Il est vrai, comme le fait remarquer à plusieurs reprises M. Masse dans ses nombreux textes que, comme plusieurs militants de la gauche, je ne suis pas un expert en économie et des lois du libre-marché. Mais j’en connais suffisamment pour être très inquiet du comportement des entreprises pharmaceutiques et je suis convaincu que des instances neutres, dirigées adéquatement par les gouvernements, doivent surveiller et règlementer les activités de ce secteur. Je ne comprend pas pourquoi on rejette l’idée de Pharma-Québec du revers de la main.
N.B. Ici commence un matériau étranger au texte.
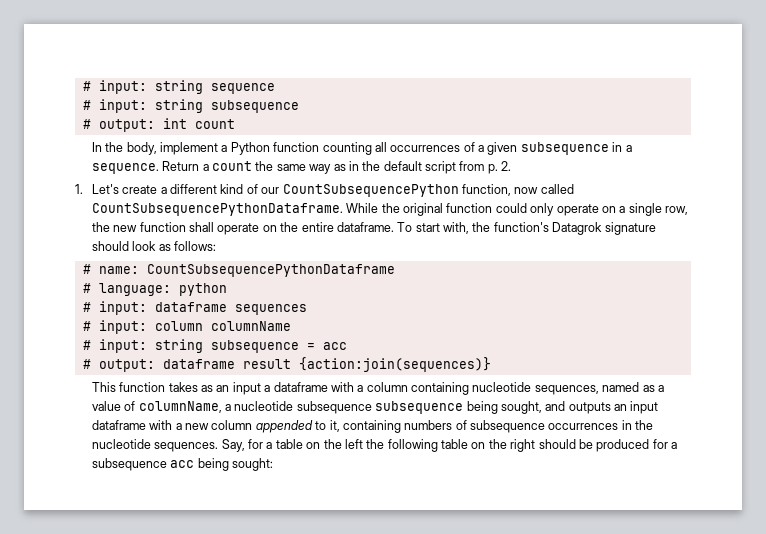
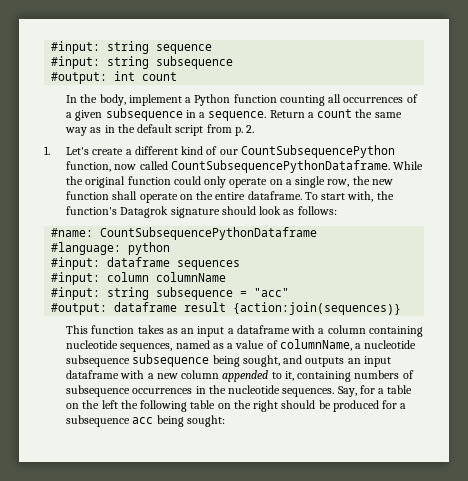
- # input: string sequence
- # input: string subsequence
+ #input: string sequence
+ #input: string subsequence
- # output: int count
+ #output: int count
- # name: CountSubsequencePythonDataframe
+ #name: CountSubsequencePythonDataframe
- # language: python
+ #language: python
- # input: dataframe sequences
+ #input: dataframe sequences
- # input: column columnName
+ #input: column columnName
- # input: string subsequence = acc
- # output: dataframe result {action:join(sequences)}
+ #input: string subsequence = "acc"
+ #output: dataframe result {action:join(sequences)}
Comment peut-on être contre le principe de négocier avec les manufacturiers de médicaments afin de réduire les coûts du système de santé?
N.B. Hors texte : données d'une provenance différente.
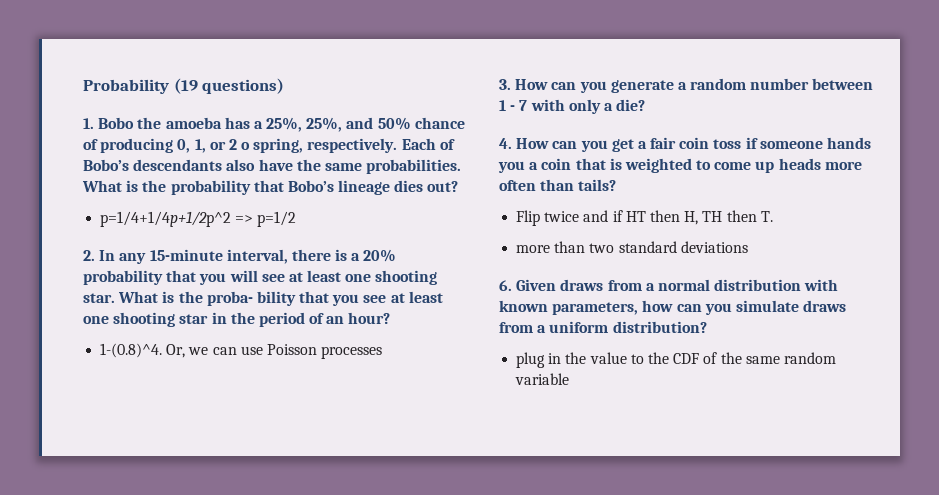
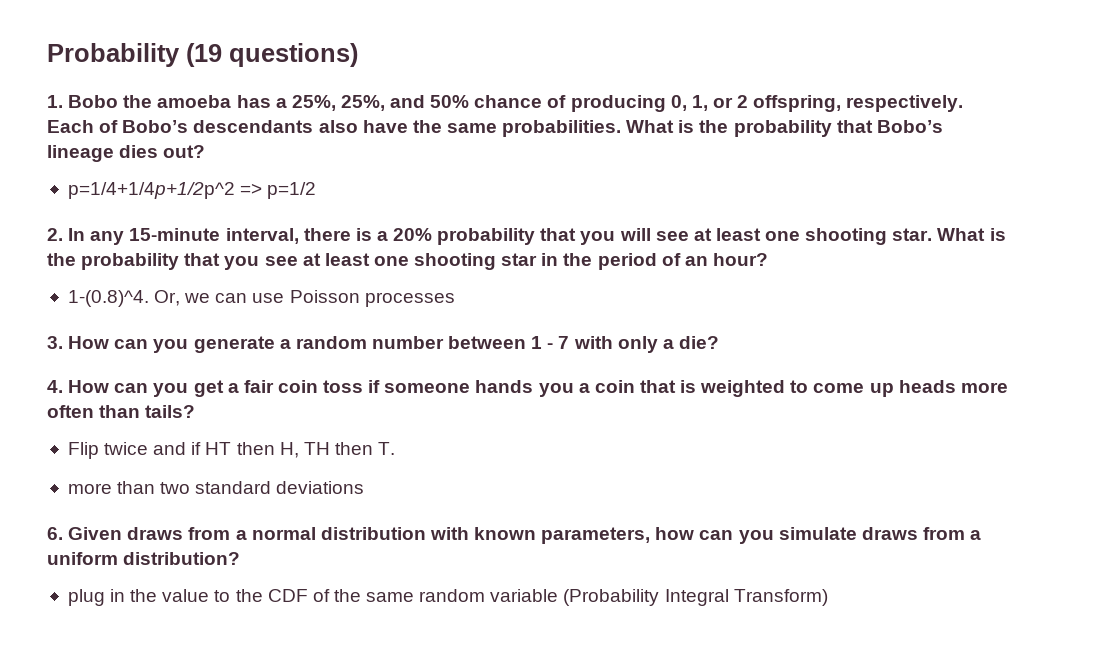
- 1. Bobo the amoeba has a 25%, 25%, and 50% chance of producing 0, 1, or 2 o spring, respectively.
+ 1. Bobo the amoeba has a 25%, 25%, and 50% chance of producing 0, 1, or 2 offspring, respectively.
- What is the proba- bility that you see at least one shooting star in the period of an hour?
+ What is the probability that you see at least one shooting star in the period of an hour?
- plug in the value to the CDF of the same random variable
+ plug in the value to the CDF of the same random variable (Probability Integral Transform)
Comme le mentionnait l’économiste John Kenneth Galbraith en s’adressant aux disciples de Milton Friedman : « …nous vivons une époque où les allégations d’incompétence publique vont de pair avec une condamnation générale des fonctionnaires, à l’exception, on ne le dira jamais assez, de ceux travaillant pour la défense nationale. La seule forme de discrimination toujours autorisée – pour être plus précis, encore encouragée – aux Etats-Unis est la discrimination à l’endroit des employés du gouvernement fédéral, en particulier dans les activités relevant de la protection sociale. Nous avons de grandes bureaucraties d’entreprises privées, regorgeant de bureaucrates d’entreprise, mais ces gens-là sont bons. La bureaucratie publique et les fonctionnaires sont mauvais… »

J’imagine que M. Galbraith n’y connaît rien en économie de marché…
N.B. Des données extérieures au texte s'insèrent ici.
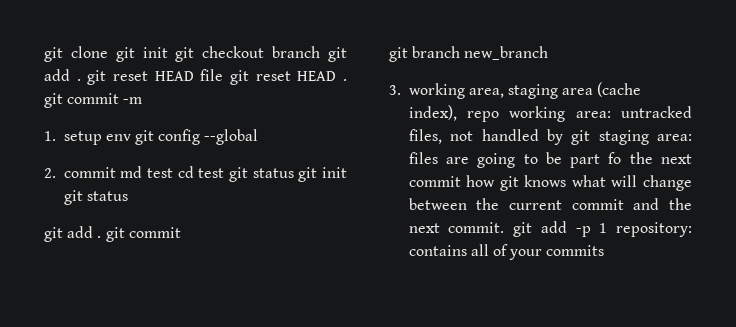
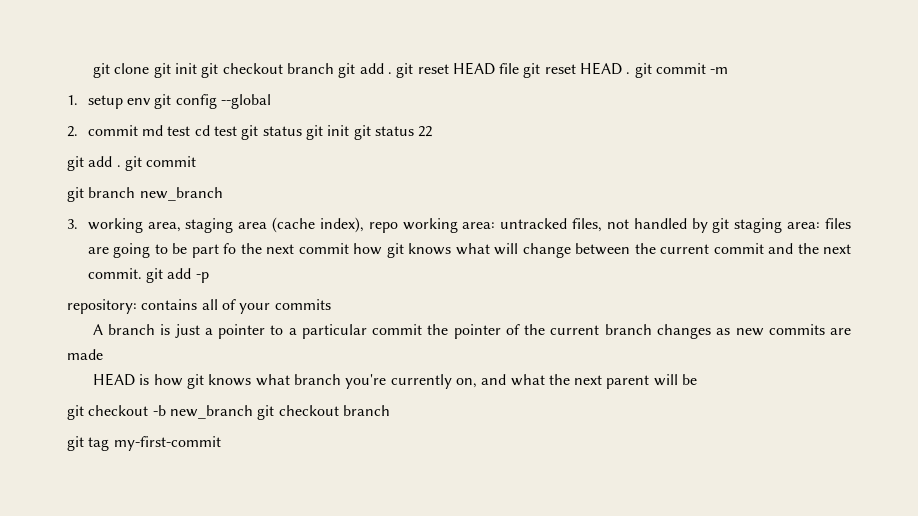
- 2. commit md test cd test git status git init git status
+ 2. commit md test cd test git status git init git status 22
- 3. working area, staging area (cache index), repo working area: untracked files, not handled by git staging area: files are going to be part fo the next commit how git knows what will change between the current commit and the next commit. git add -p 1 repository: contains all of your commits
+ 3. working area, staging area (cache index), repo working area: untracked files, not handled by git staging area: files are going to be part fo the next commit how git knows what will change between the current commit and the next commit. git add -p
+ repository: contains all of your commits
+ A branch is just a pointer to a particular commit the pointer of the current branch changes as new commits are made
+ HEAD is how git knows what branch you're currently on, and what the next parent will be
+ git checkout -b new_branch git checkout branch
+ git tag my-first-commit

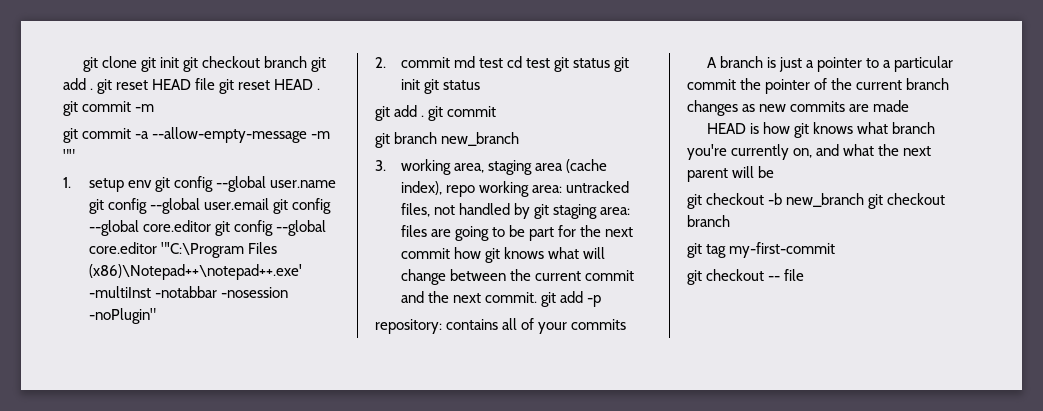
+ git commit -a --allow-empty-message -m ""
- 1. setup env git config --global
+ 1. setup env git config --global user.name git config --global user.email git config --global core.editor git config --global core.editor "'C:\Program Files (x86)\Notepad++\notepad++.exe' -multiInst -notabbar -nosession -noPlugin"
- 2. commit md test cd test git status git init git status 22
+ 2. commit md test cd test git status git init git status
- 3. working area, staging area (cache index), repo working area: untracked files, not handled by git staging area: files are going to be part fo the next commit how git knows what will change between the current commit and the next commit. git add -p
+ 3. working area, staging area (cache index), repo working area: untracked files, not handled by git staging area: files are going to be part for the next commit how git knows what will change between the current commit and the next commit. git add -p
+ git checkout -- file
La version originale de cet article a été publié sur Un Homme En Colère et Cent Papiers.

1 commentaire:

Anonyme a dit…

Oui, l'industrie pharmaceutique est malade de son appétit de profits. Pour réussir à générer un taux de rendement après impôts sur le capital investi de 29% en moyenne (1996-2005), les pharmaceutiques comme Pfizer, Johnson & Jonnson,GlaxoSmithKline, Novartis, Roche Group, Abbott Laboratorie, Merck, Bristol-Myers Squibb, Wyeth et Eli Lilly ont dépensé plus en marketing qu'en recherche (Presse canadienne, janvier 2006). Elles ont aussi investi dans des recherches moins coûteuses qui consistent à changer une simple molécule sans réelle importance d'un médicament de façon à prolonger indument la durée de protection des brevets pour contrer les copies moins onéreuses pour les acheteurs.
De plus , les pharmaceutiques se sont avérées très généreuses envers leurs actionnaires leur versant, pour la même période, plus de 300 milliards$ dont 188 sous forme de dividendes et 129 sous forme de rachat d'actions soit 77% des profits réalisés ce qui est une proportion très élevée et ne servant qu'à des stratégies de spéculation des actionnaires et des dirigeants.
Il faudrait effectivement un Pharma-Québec pour leur brocher l'estomac.